Но Терей торопил — вот-вот и этот зеленый рай мог огласиться криками варваров.

— Добрые люди, — сказала нянька, — рана у девочки кровоточит. Так мы ее живую не довезем, мышку мою ненаглядную.

— Что же делать? — Терей в недоумении застегивал ремень шлема.

— Что делать? — засмеялся Иолай. — Э, Терей, здоровый ты, а недогадливый. Когда я был молодым, я нанимался воевать в горной Фокиде. Знаешь, как в горах возят раненых?

Иолай распряг свою лошадку; они с Тереем привязали ее рядом с конем, а между ними соорудили из веток и ремней колыбель, куда и перенесли раненую.

Беженцы не стали ждать нас, разулись, перешли ручей и скрылись в лесу. Иолай стегнул лошадей, и колыбель двинулась, мерно покачиваясь. А мы за оглобли покатили колесницу — на равнине она нам еще пригодится.

Показались просветы — лес кончался. Запахло солью и гнилыми водорослями — море близко. Корневищ и кочек, однако, не уменьшилось.

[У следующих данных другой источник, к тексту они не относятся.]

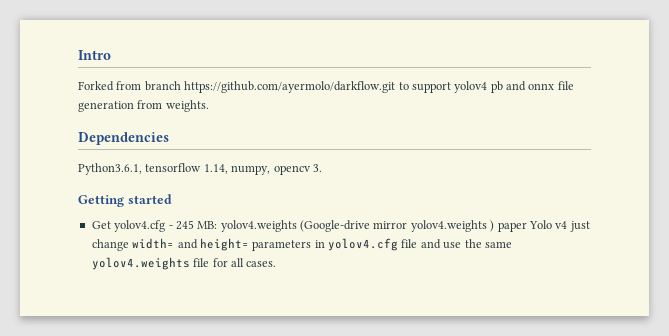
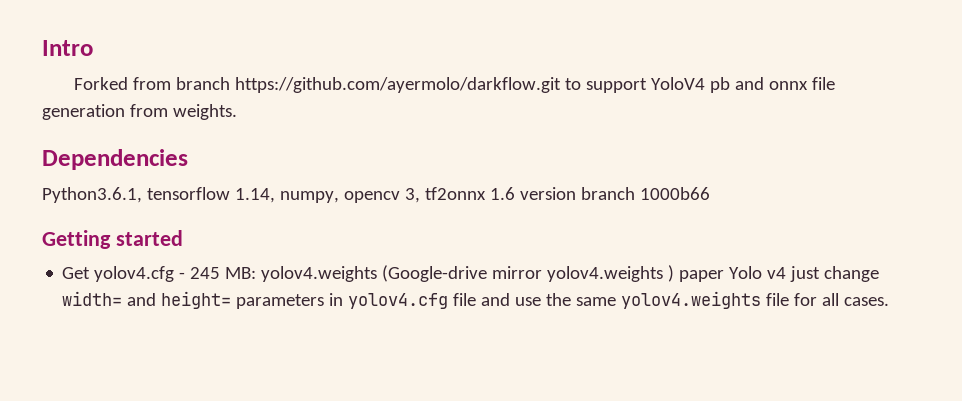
- Forked from branch https://github.com/ayermolo/darkflow.git to support yolov4 pb and onnx file generation from weights.
+ Forked from branch https://github.com/ayermolo/darkflow.git to support YoloV4 pb and onnx file generation from weights.
- Python3.6.1, tensorflow 1.14, numpy, opencv 3.
+ Python3.6.1, tensorflow 1.14, numpy, opencv 3, tf2onnx 1.6 version branch 1000b66

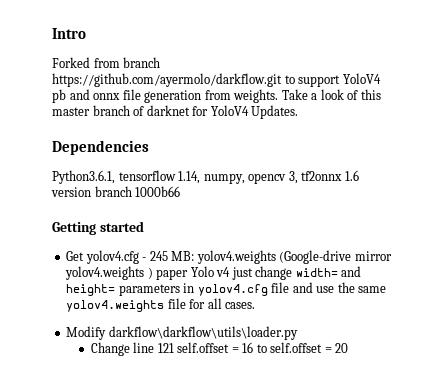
+ Take a look of this master branch of darknet for YoloV4 Updates.
+ Modify darkflow\darkflow\utils\loader.py
+ Change line 121 self.offset = 16 to self.offset = 20

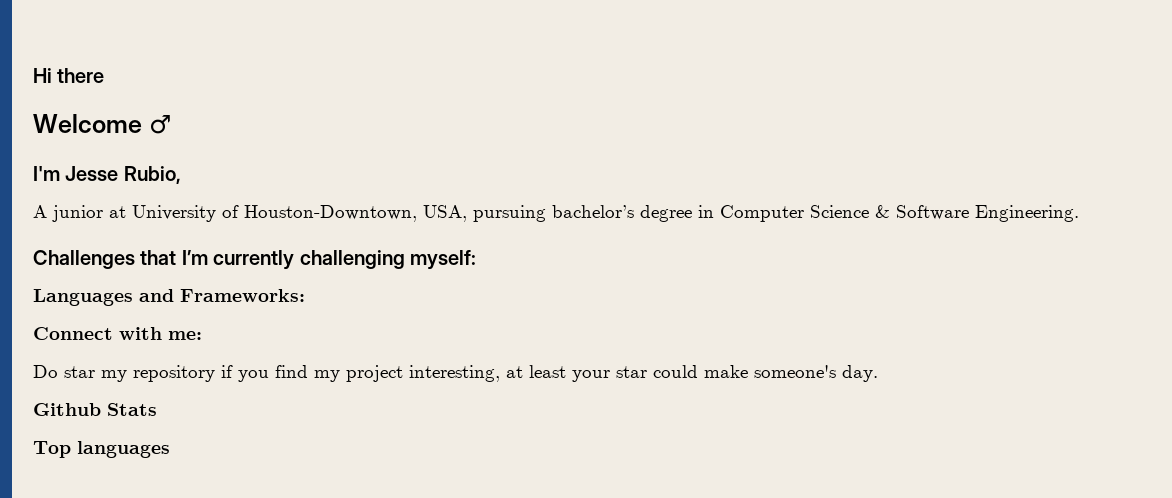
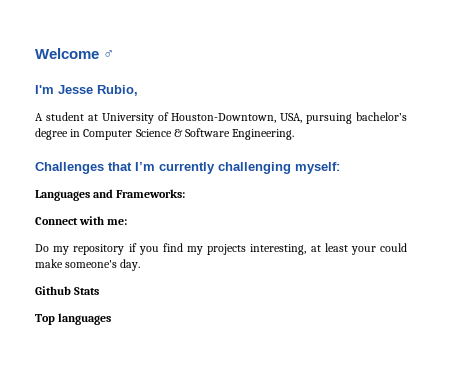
- Hi there
- A junior at University of Houston-Downtown, USA, pursuing bachelor’s degree in Computer Science & Software Engineering.
+ A student at University of Houston-Downtown, USA, pursuing bachelor’s degree in Computer Science & Software Engineering.
- Do star my repository if you find my project interesting, at least your star could make someone's day.
+ Do my repository if you find my projects interesting, at least your could make someone's day.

Лошадка Иолая никак не могла попасть в ногу с рослым конем Терея, и через сотню шагов колыбель растрепалась. Тогда воины сделали носилки из плаща и копий и понесли девочку на руках. А мне велели остаться, запрячь колесницу и догнать.

Как же запрягать? Я — дитя городское и лошадь вблизи видел только у нашего Псоя, когда он возил бочку с водой для полива цветов. Как он запрягал? Кажется, сначала надевал хомут, потом седло, затем застегивал вот эти ремешки... Нет, не эти — вот эти. Слава Посейдону — покровителю лошадей, кажется, запряг.

— Н-но!..

Я стегнул лошадку, и она преспокойно вышла из оглобель, унося на себе сбрую, а я остался сидеть на облучке. Какой позор!